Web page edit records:
********************
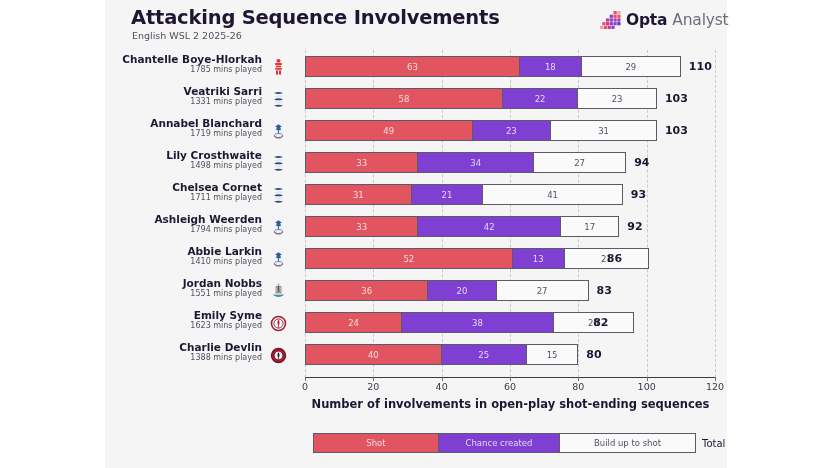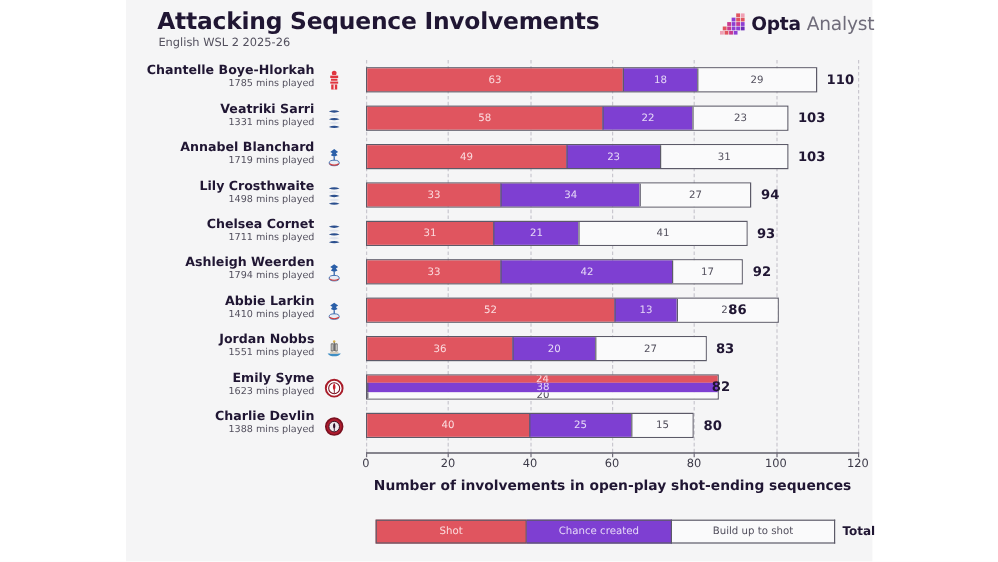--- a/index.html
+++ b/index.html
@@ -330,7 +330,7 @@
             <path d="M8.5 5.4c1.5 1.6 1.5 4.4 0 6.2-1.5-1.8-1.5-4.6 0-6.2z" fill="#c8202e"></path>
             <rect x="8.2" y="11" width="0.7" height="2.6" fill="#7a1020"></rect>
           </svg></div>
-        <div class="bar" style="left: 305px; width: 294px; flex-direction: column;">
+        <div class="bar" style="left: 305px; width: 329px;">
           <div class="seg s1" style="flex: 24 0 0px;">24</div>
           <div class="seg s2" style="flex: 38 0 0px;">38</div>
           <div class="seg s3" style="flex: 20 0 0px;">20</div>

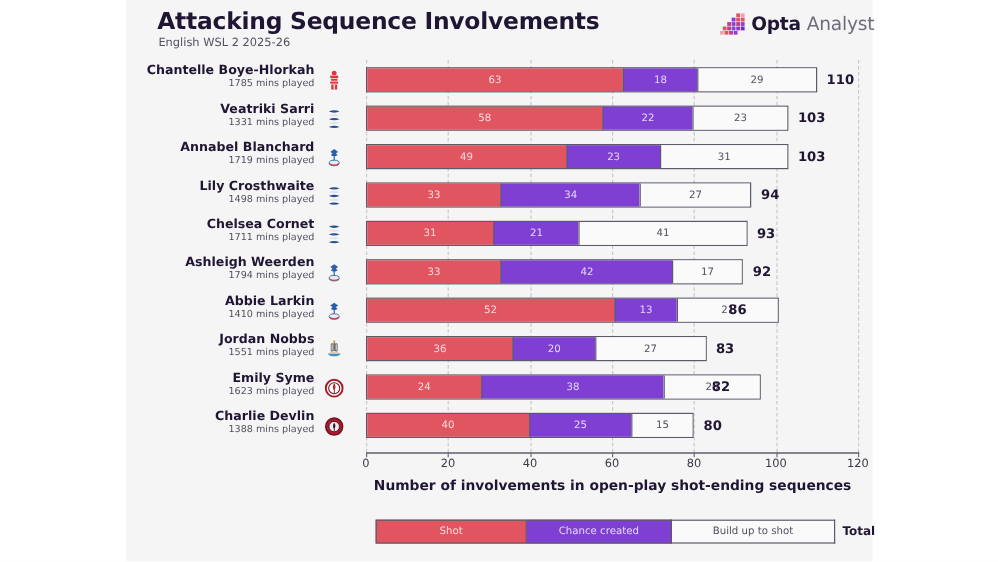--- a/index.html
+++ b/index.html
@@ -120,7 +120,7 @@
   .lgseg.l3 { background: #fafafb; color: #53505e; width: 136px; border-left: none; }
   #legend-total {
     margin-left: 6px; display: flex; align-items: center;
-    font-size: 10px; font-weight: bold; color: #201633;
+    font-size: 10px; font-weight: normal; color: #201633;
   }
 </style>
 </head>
********************
Every record above must be copied exactly; none of the pictures belong in the copy.

ANSWER TO THE PROBLEM:
--- a/index.html
+++ b/index.html
@@ -330,7 +330,7 @@
             <path d="M8.5 5.4c1.5 1.6 1.5 4.4 0 6.2-1.5-1.8-1.5-4.6 0-6.2z" fill="#c8202e"></path>
             <rect x="8.2" y="11" width="0.7" height="2.6" fill="#7a1020"></rect>
           </svg></div>
-        <div class="bar" style="left: 305px; width: 294px; flex-direction: column;">
+        <div class="bar" style="left: 305px; width: 329px;">
           <div class="seg s1" style="flex: 24 0 0px;">24</div>
           <div class="seg s2" style="flex: 38 0 0px;">38</div>
           <div class="seg s3" style="flex: 20 0 0px;">20</div>

--- a/index.html
+++ b/index.html
@@ -120,7 +120,7 @@
   .lgseg.l3 { background: #fafafb; color: #53505e; width: 136px; border-left: none; }
   #legend-total {
     margin-left: 6px; display: flex; align-items: center;
-    font-size: 10px; font-weight: bold; color: #201633;
+    font-size: 10px; font-weight: normal; color: #201633;
   }
 </style>
 </head>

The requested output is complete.